“While women have outpaced men in college enrollment and completion rates for decades, the pandemic appears to have worsened this disparity”
It’s very easy to understand why so many young men are choosing something other than college. And yet women are still often treated like a marginalized minority, when they’re actually the majority on campus.
Insight Into Diversity reports:
The Enrollment Crisis for Men Continues to Worsen
In October 2021, researchers at the Brookings Institution declared that the gender gap in higher education has widened to the point of becoming a “male college crisis,” with many men lacking the support necessary to achieve a postsecondary degree.
While women have outpaced men in college enrollment and completion rates for decades, the pandemic appears to have worsened this disparity, especially for men of color and those from underserved backgrounds in both urban and rural areas.
In fall 2021, the gender gap hit its peak, with men representing only 4 in 10 college students.

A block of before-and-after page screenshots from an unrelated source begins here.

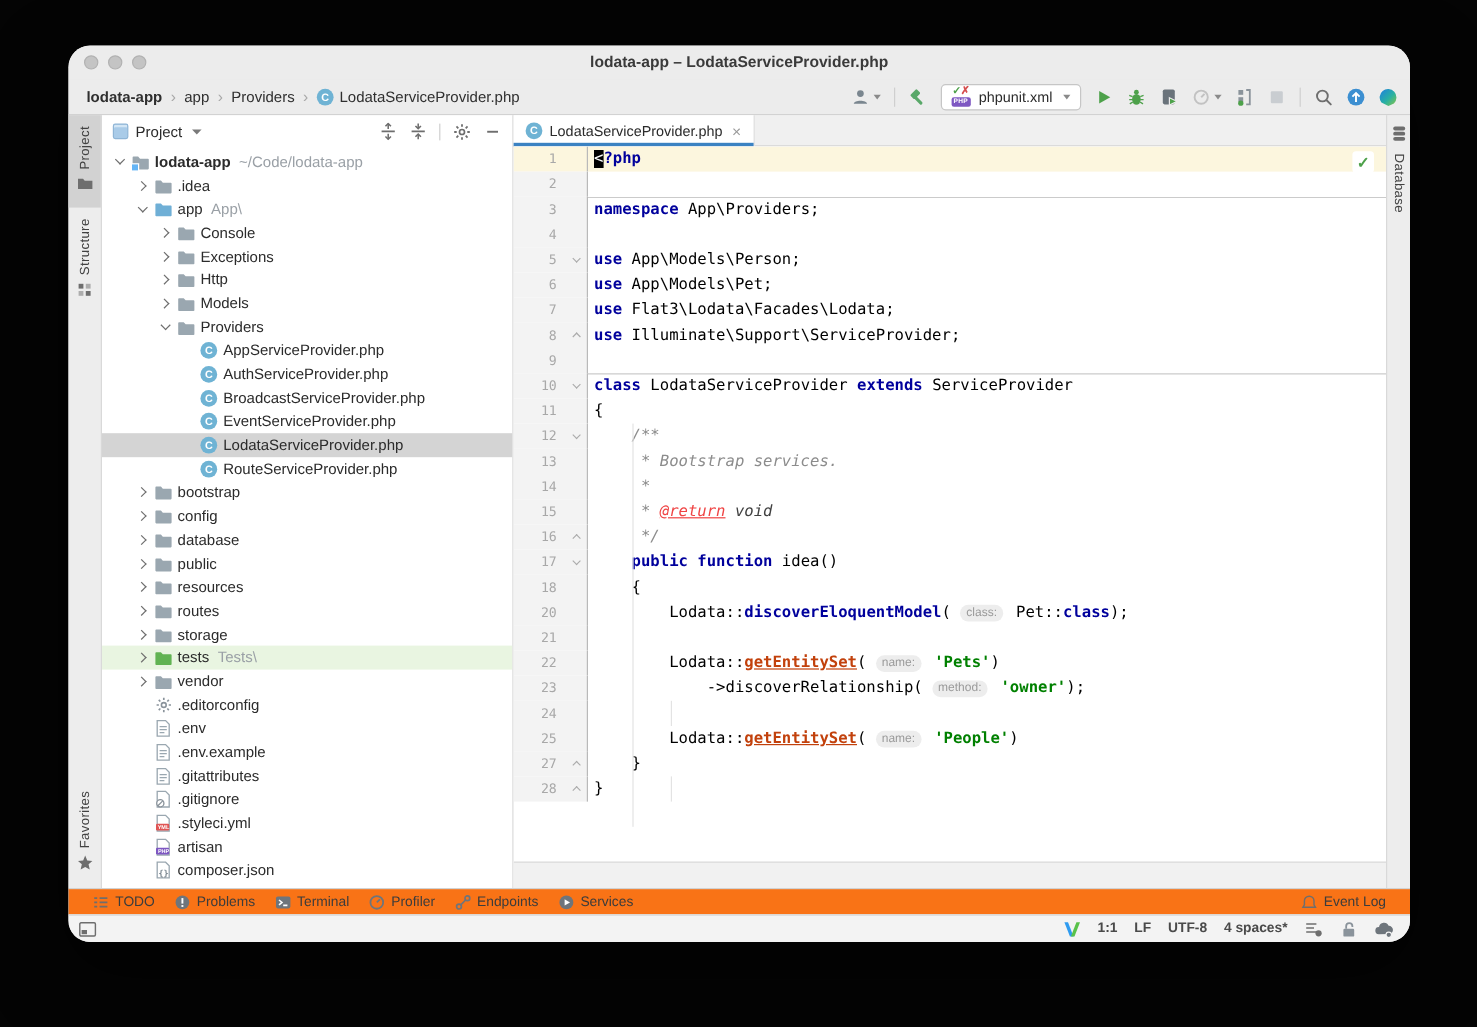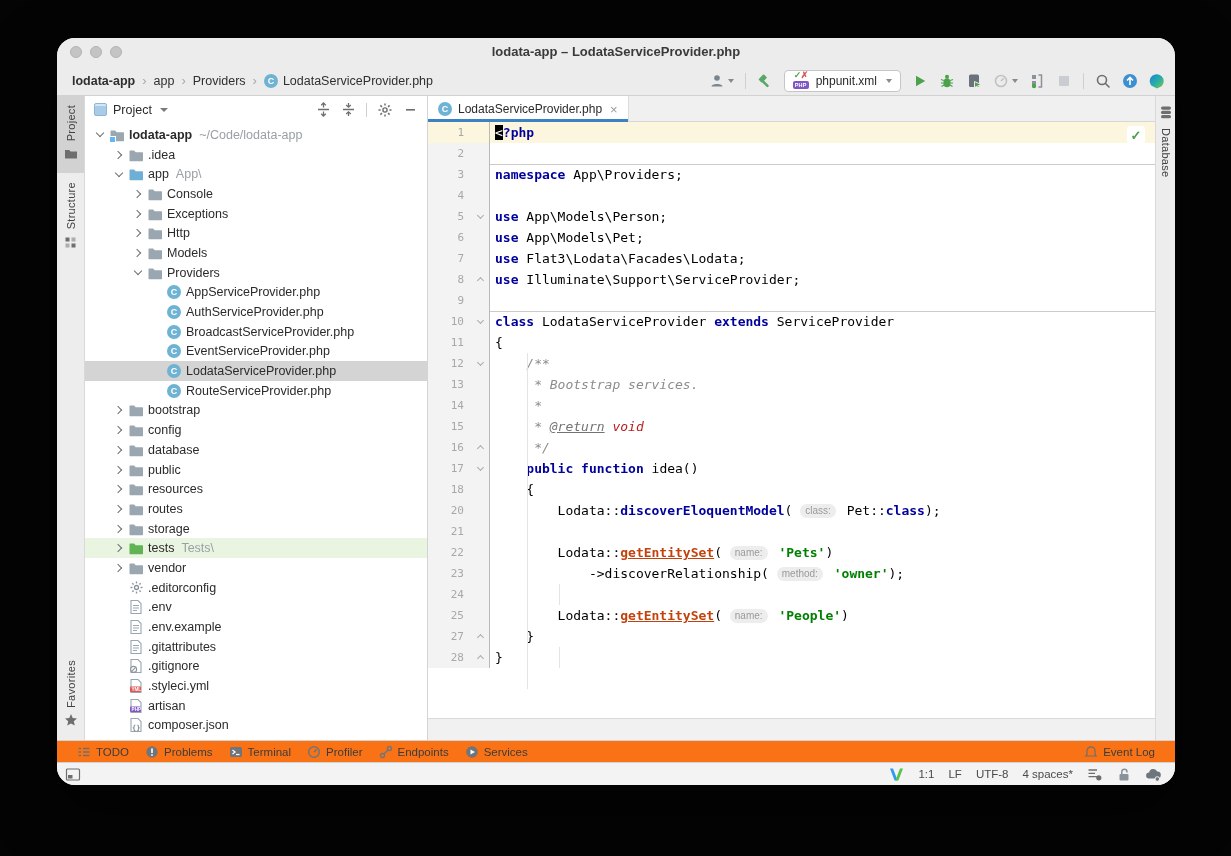--- a/index.html
+++ b/index.html
@@ -98,7 +98,7 @@
   .tk-k { color:#00009C; font-weight:700; }
   .tk-s { color:#008000; font-weight:700; }
   .tk-c { color:#8C8C8C; font-style:italic; }
-  .tk-dt { color:#737373; font-style:italic; text-decoration:underline; }
+  .tk-dt { color:#ef4444; font-style:italic; text-decoration:underline; }
   .tk-dv { color:#b91c1c; font-style:italic; }
   .tk-fn { color:#00009C; font-weight:700; }
   .tk-fnu { color:#c2410c; font-weight:700; text-decoration:underline; }

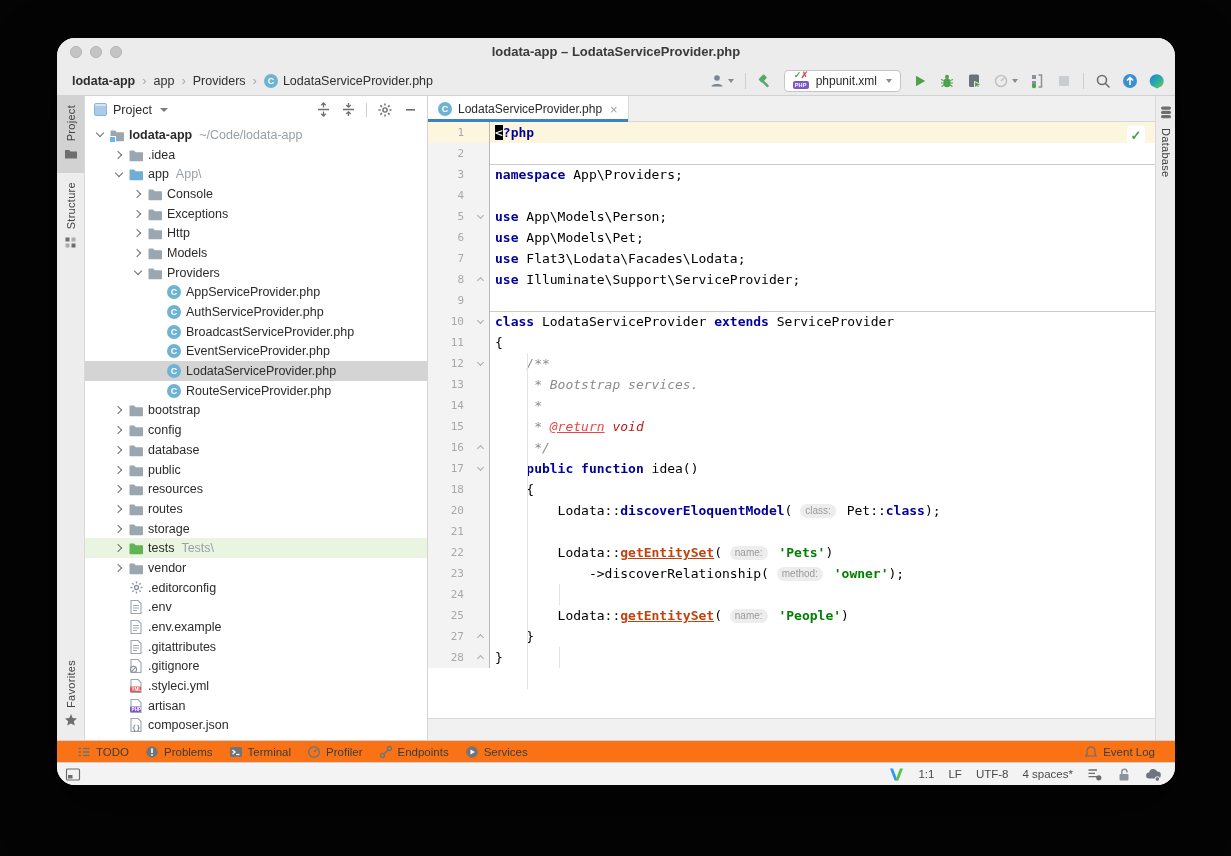--- a/index.html
+++ b/index.html
@@ -99,7 +99,7 @@
   .tk-s { color:#008000; font-weight:700; }
   .tk-c { color:#8C8C8C; font-style:italic; }
   .tk-dt { color:#ef4444; font-style:italic; text-decoration:underline; }
-  .tk-dv { color:#b91c1c; font-style:italic; }
+  .tk-dv { color:#404040; font-style:italic; }
   .tk-fn { color:#00009C; font-weight:700; }
   .tk-fnu { color:#c2410c; font-weight:700; text-decoration:underline; }
   .caret-block { background:#000; color:#FFF; }

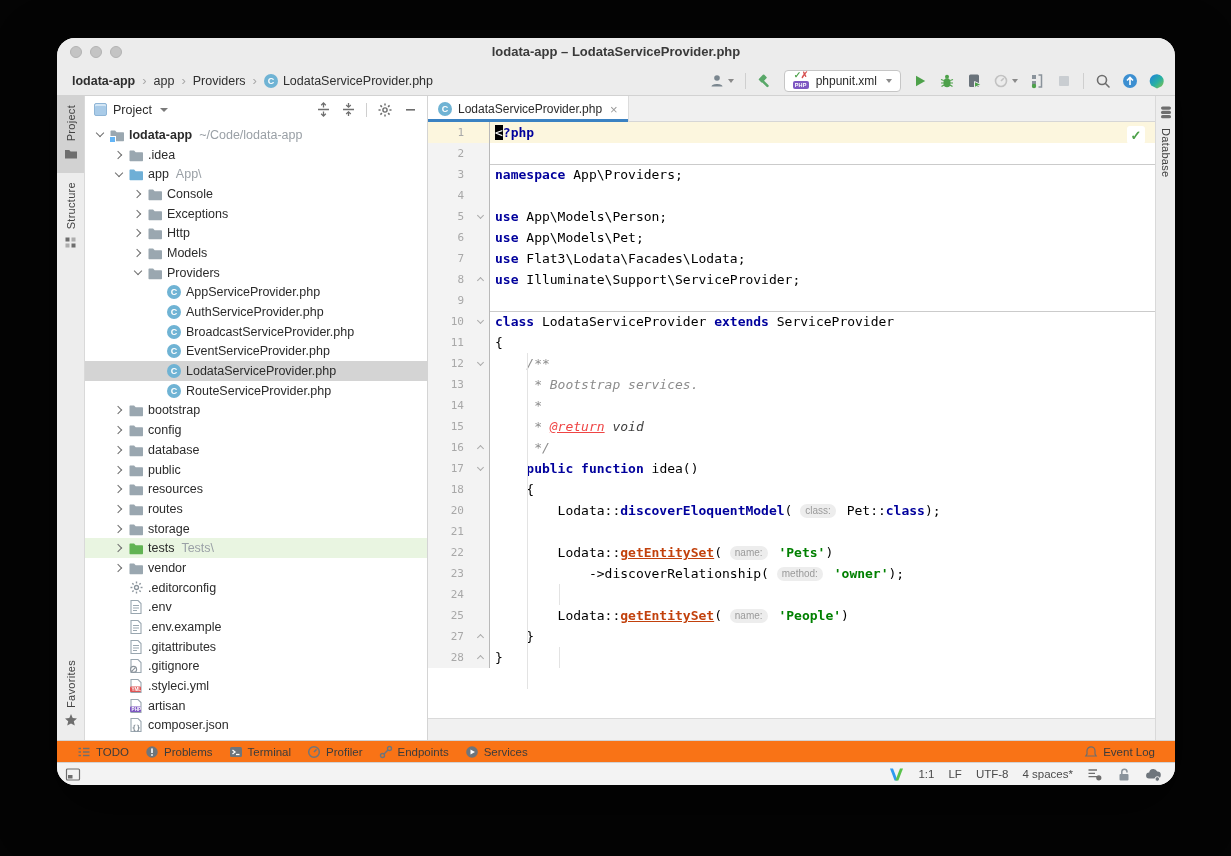--- a/index.html
+++ b/index.html
@@ -117,7 +117,7 @@
   .bb-item { display:flex; align-items:center; gap:5px; padding:0 8px; height:100%; }
   .statusbar { height:23px; flex:none; background:#F3F3F3; border-top:1px solid #D2D2D2;
                display:flex; align-items:center; padding:0 14px 0 8px; font-size:11.5px; color:#4A4A4A; }
-  .sb-right { margin-left:auto; display:flex; align-items:center; gap:14px; }
+  .sb-right { margin-left:auto; display:flex; align-items:center; gap:14px;font-weight:bold; }
   .sb-item { display:inline-flex; align-items:center; }
 </style>
 </head>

Now, more advocates and education experts are joining in the call for policymakers to pay heed to this problem as growing numbers of young men — primarily those who are already low-income and disadvantaged — find themselves left behind academically and financially.
“We had a problem before the pandemic hit, but the pandemic has exacerbated problems profoundly,” Donald Guy Generals, president of the Community College of Philadelphia, said during a national webinar on Black male students hosted by the National Alliance of Community and Technical Colleges in July 2021. He listed “finances, preparedness, and community support” as three factors preventing this demographic from enrolling and finishing degree programs.